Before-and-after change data
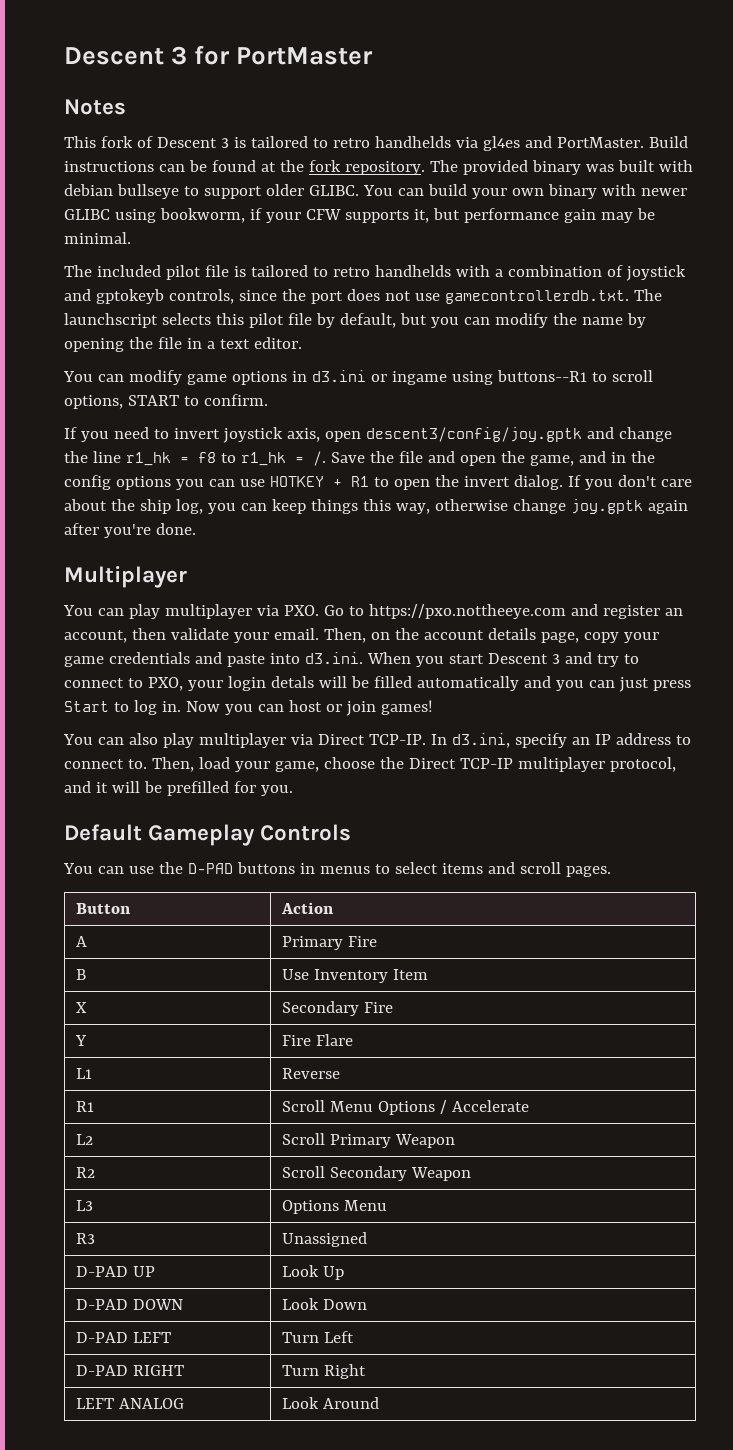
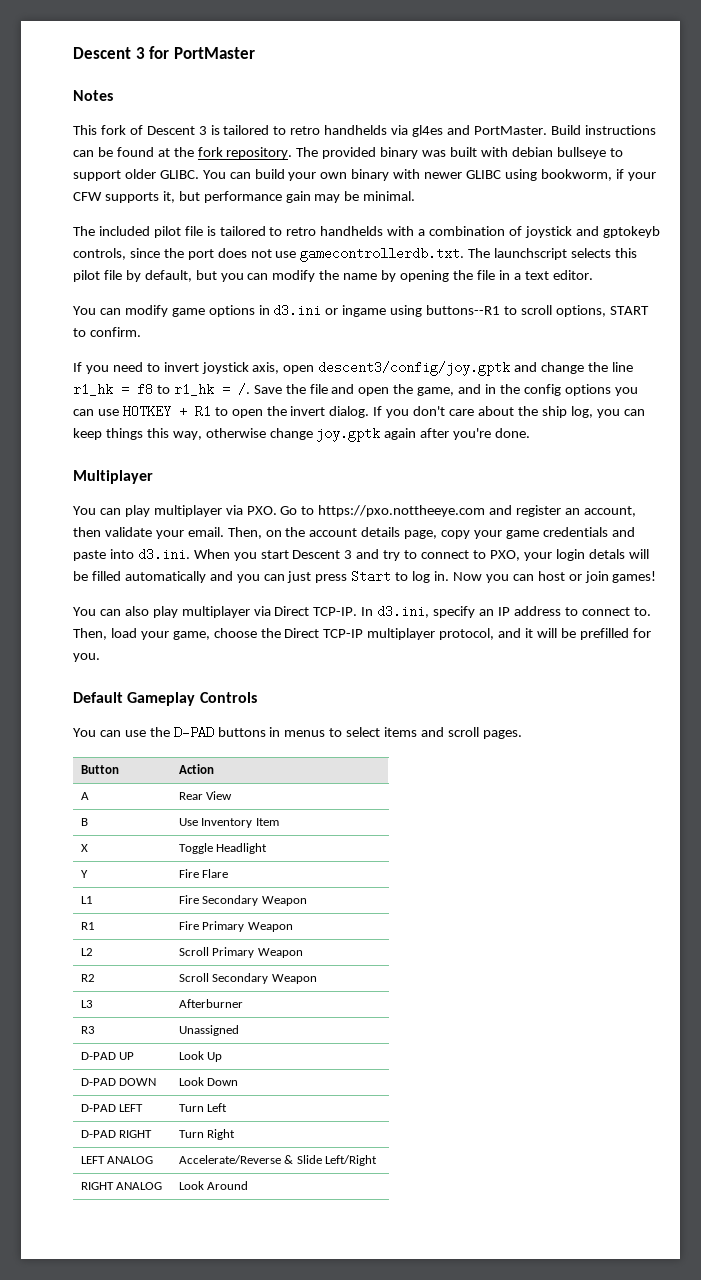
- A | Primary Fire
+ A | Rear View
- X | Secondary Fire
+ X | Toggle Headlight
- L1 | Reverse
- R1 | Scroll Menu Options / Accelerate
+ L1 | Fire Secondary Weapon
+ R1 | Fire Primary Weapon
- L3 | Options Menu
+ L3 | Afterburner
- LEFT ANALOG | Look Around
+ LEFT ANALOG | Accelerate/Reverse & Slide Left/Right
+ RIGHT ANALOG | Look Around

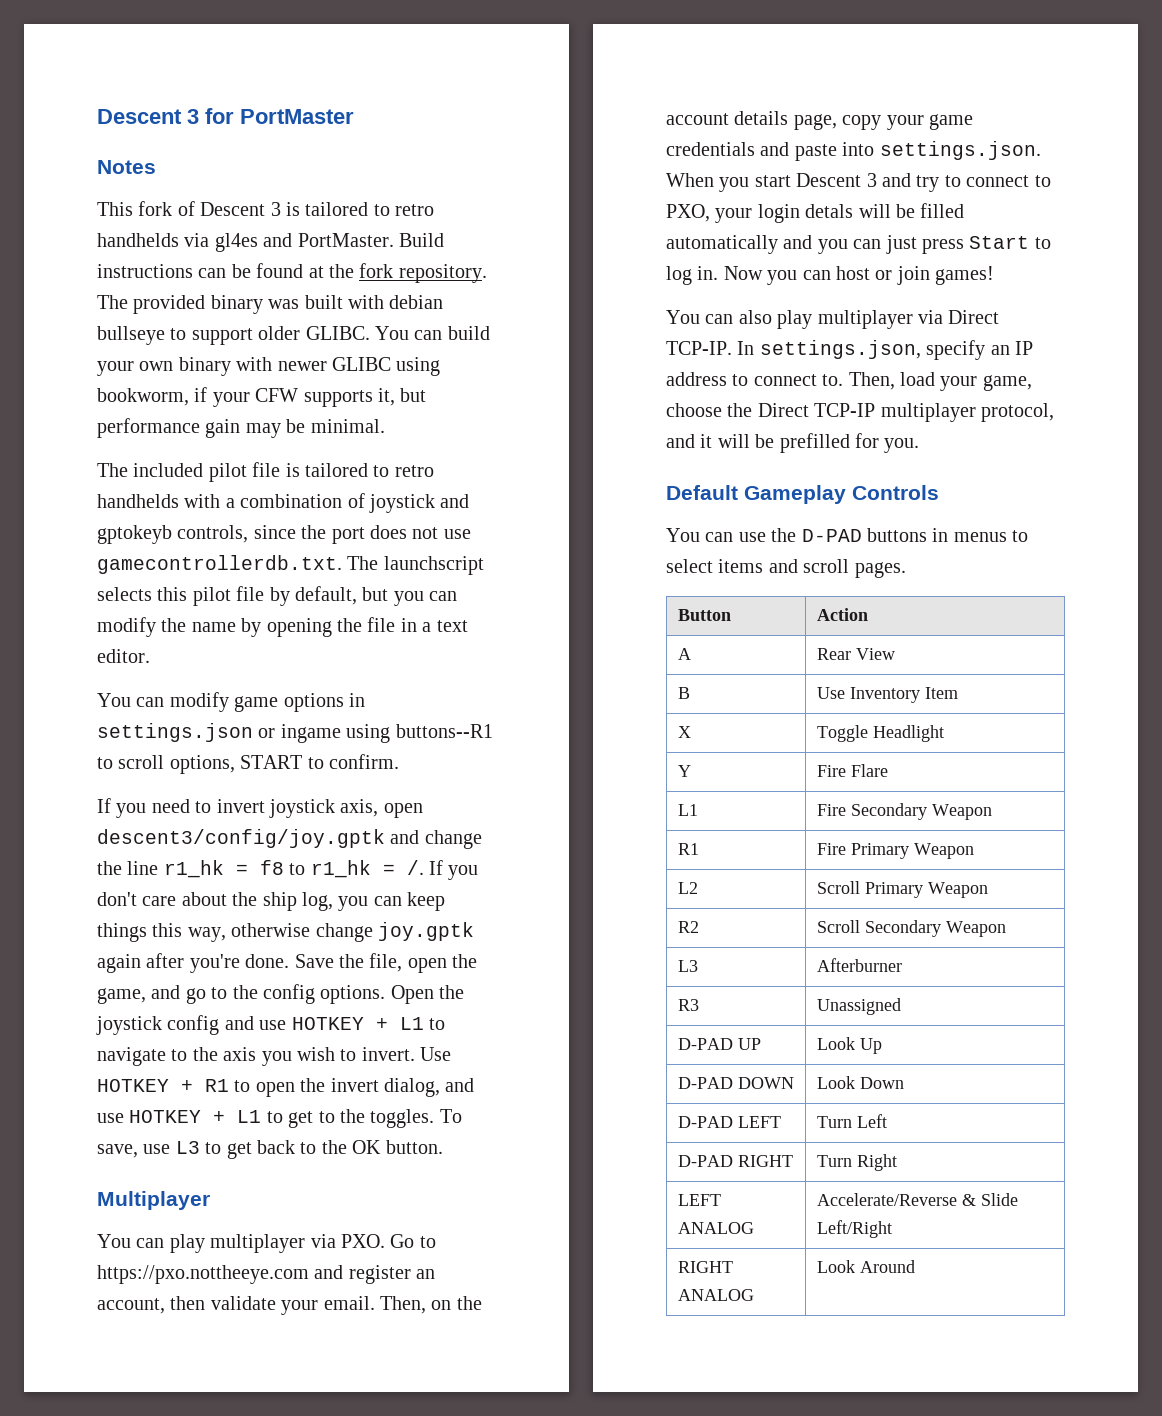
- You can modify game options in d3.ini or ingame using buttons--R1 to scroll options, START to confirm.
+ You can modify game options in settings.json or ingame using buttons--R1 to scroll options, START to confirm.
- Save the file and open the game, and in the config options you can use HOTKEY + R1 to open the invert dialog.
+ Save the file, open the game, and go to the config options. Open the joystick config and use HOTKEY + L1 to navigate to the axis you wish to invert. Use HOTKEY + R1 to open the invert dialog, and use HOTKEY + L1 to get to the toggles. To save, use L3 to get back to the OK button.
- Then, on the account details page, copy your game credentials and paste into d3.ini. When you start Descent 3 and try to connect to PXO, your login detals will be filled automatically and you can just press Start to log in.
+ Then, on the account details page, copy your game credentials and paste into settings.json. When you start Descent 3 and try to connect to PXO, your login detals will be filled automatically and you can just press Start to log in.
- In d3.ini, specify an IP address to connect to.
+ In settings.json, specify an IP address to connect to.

==

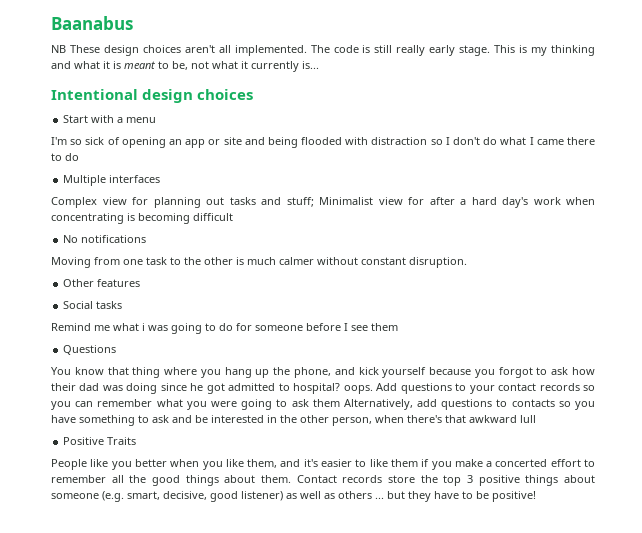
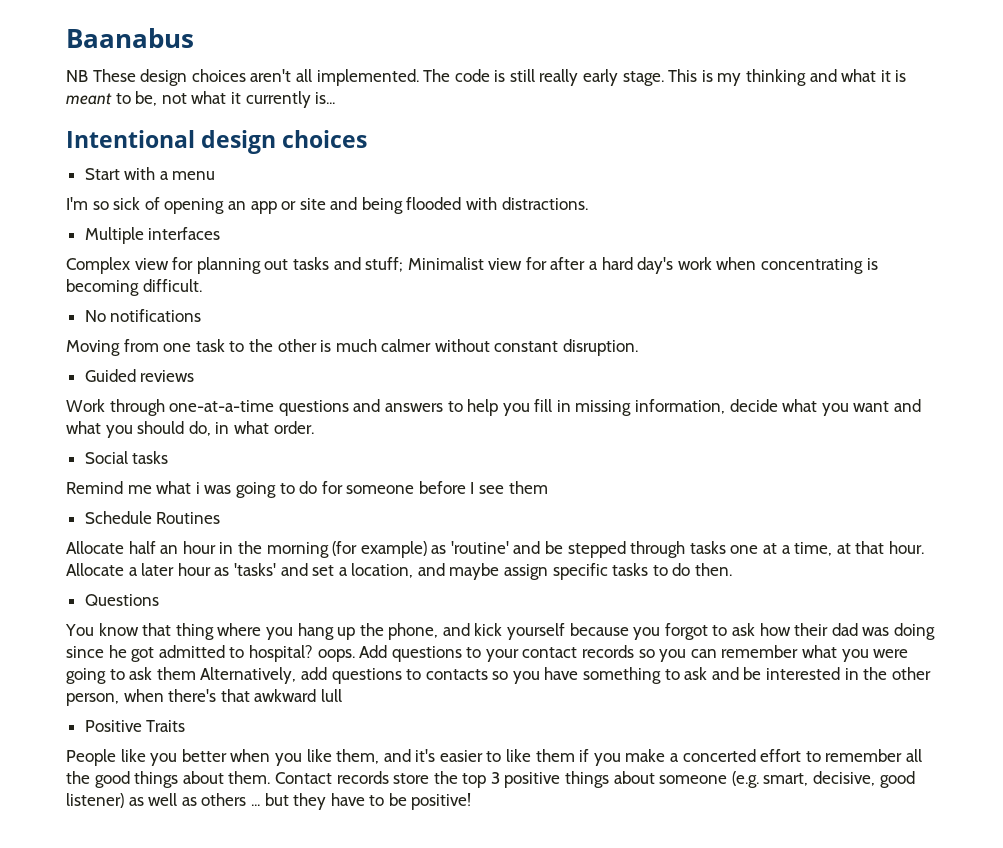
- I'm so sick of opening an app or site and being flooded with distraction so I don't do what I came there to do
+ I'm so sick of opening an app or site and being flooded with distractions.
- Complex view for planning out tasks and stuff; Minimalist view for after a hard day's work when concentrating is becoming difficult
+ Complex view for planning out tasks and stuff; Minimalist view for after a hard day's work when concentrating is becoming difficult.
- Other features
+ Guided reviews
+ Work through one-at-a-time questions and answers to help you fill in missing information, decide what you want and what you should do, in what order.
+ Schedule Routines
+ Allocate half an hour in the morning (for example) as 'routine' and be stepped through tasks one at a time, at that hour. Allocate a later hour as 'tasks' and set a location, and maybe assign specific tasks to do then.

- TASK PROMPT
Reproduce exactly the entries above, limited to the lines from the one with "A | Rear View" through the one with "RIGHT ANALOG | Look Around", both included.

- SOLUTION TO THIS PROBLEM
+ A | Rear View
- X | Secondary Fire
+ X | Toggle Headlight
- L1 | Reverse
- R1 | Scroll Menu Options / Accelerate
+ L1 | Fire Secondary Weapon
+ R1 | Fire Primary Weapon
- L3 | Options Menu
+ L3 | Afterburner
- LEFT ANALOG | Look Around
+ LEFT ANALOG | Accelerate/Reverse & Slide Left/Right
+ RIGHT ANALOG | Look Around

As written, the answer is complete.